There was no answer. I splashed water on myself and rummaged in the laundry basket, searching for yesterday’s shirt. Luckily it wasn’t too creased. Not once did my wife bother to peer out from the kitchen in the time it took me to get ready, slinging my tie around my neck like a scarf, pulling on my socks, and getting my notebook and wallet together. In the five years we’d been married, this was the first time I’d had to go to work without her handing me my things and seeing me off.

“You’re insane! You’ve completely lost it.”

I crammed my feet into my recently purchased shoes, which were too narrow and pinched uncomfortably, threw open the front door and ran out. I checked whether the elevator was going to go all the way up to the top floor, and then dashed down three flights of stairs. Only after I’d managed to jump on the underground train as it was just about to leave did I have time to take in my appearance, reflected in the dark carriage window. I ran my fingers through my hair, did up my tie, and attempted to smooth out the creases in my shirt. My wife’s unnaturally serene face, her incongruously firm voice, surfaced in my mind.

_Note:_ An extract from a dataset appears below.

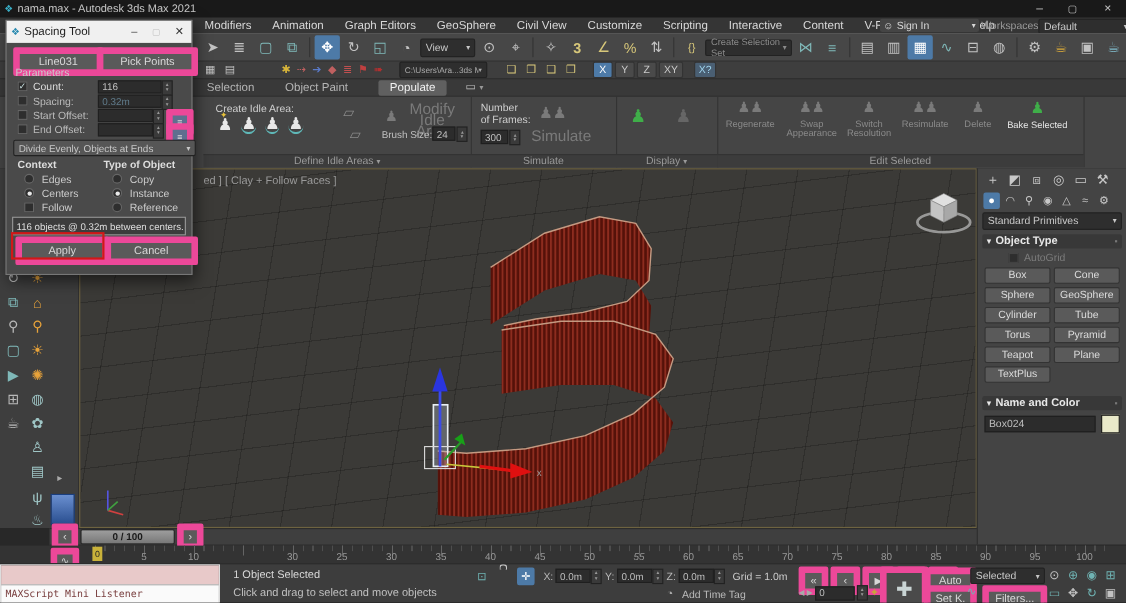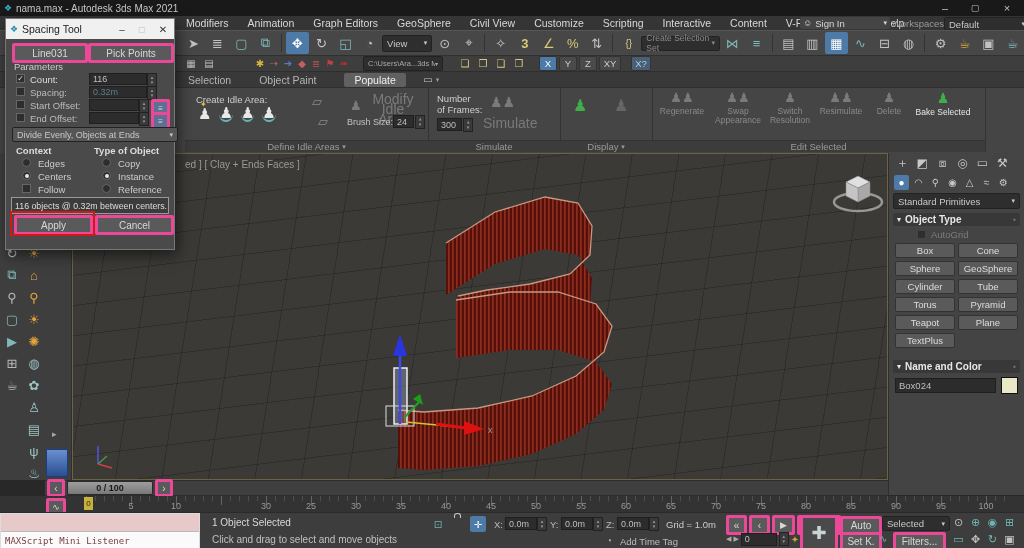"Line031" .btn { border: 3px solid #ec4899 -> 6px solid #ec4899 }
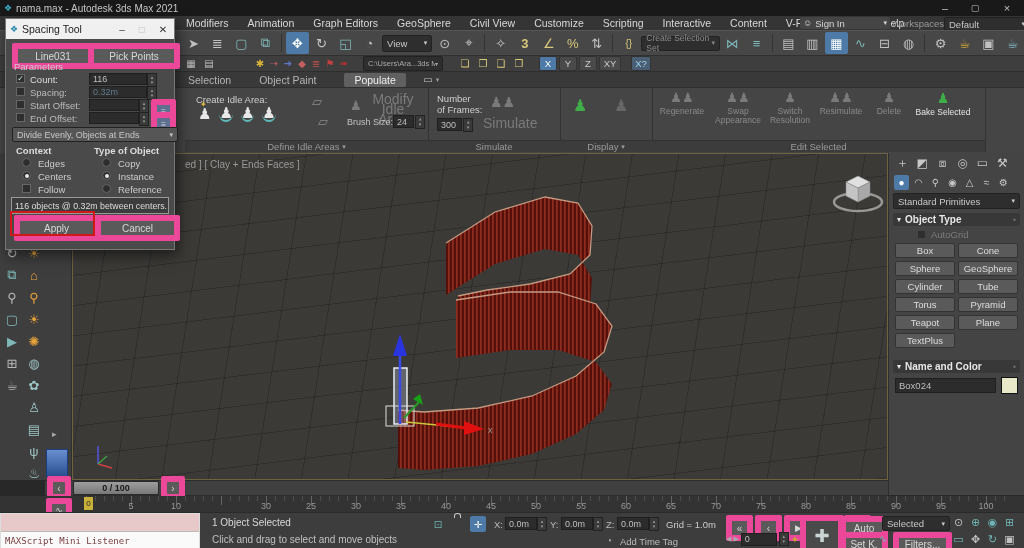"ed ] [ Clay +" span { text: Ends -> Follow }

I had a dream—she’d said that twice now. Beyond the window, in the dark tunnel, her face flitted by—her face, but unfamiliar, as though I were seeing it for the first time. However, as I had thirty minutes in which to concoct an excuse for my client that would justify my lateness, as well as putting together a draft proposal for today’s meeting, there was no time for mulling over the strange behavior of my even-stranger wife. Having said that, I told myself that somehow or other I had to leave the office early today (never mind that in the several months since I’d switched to my new position there hadn’t been a single day where I’d got off before midnight), and steeled myself for a confrontation.

Dark woods. No people. The sharp-pointed leaves on the trees, my torn feet. This place, almost remembered, but I’m lost now. Frightened. Cold. Across the frozen ravine, a red barn-like building. Straw matting flapping limp across the door. Roll it up and I’m inside, it’s inside. A long bamboo stick strung with great blood-red gashes of meat, blood still dripping down. Try to push past but the meat, there’s no end to the meat, and no exit. Blood in my mouth, blood-soaked clothes sucked onto my skin.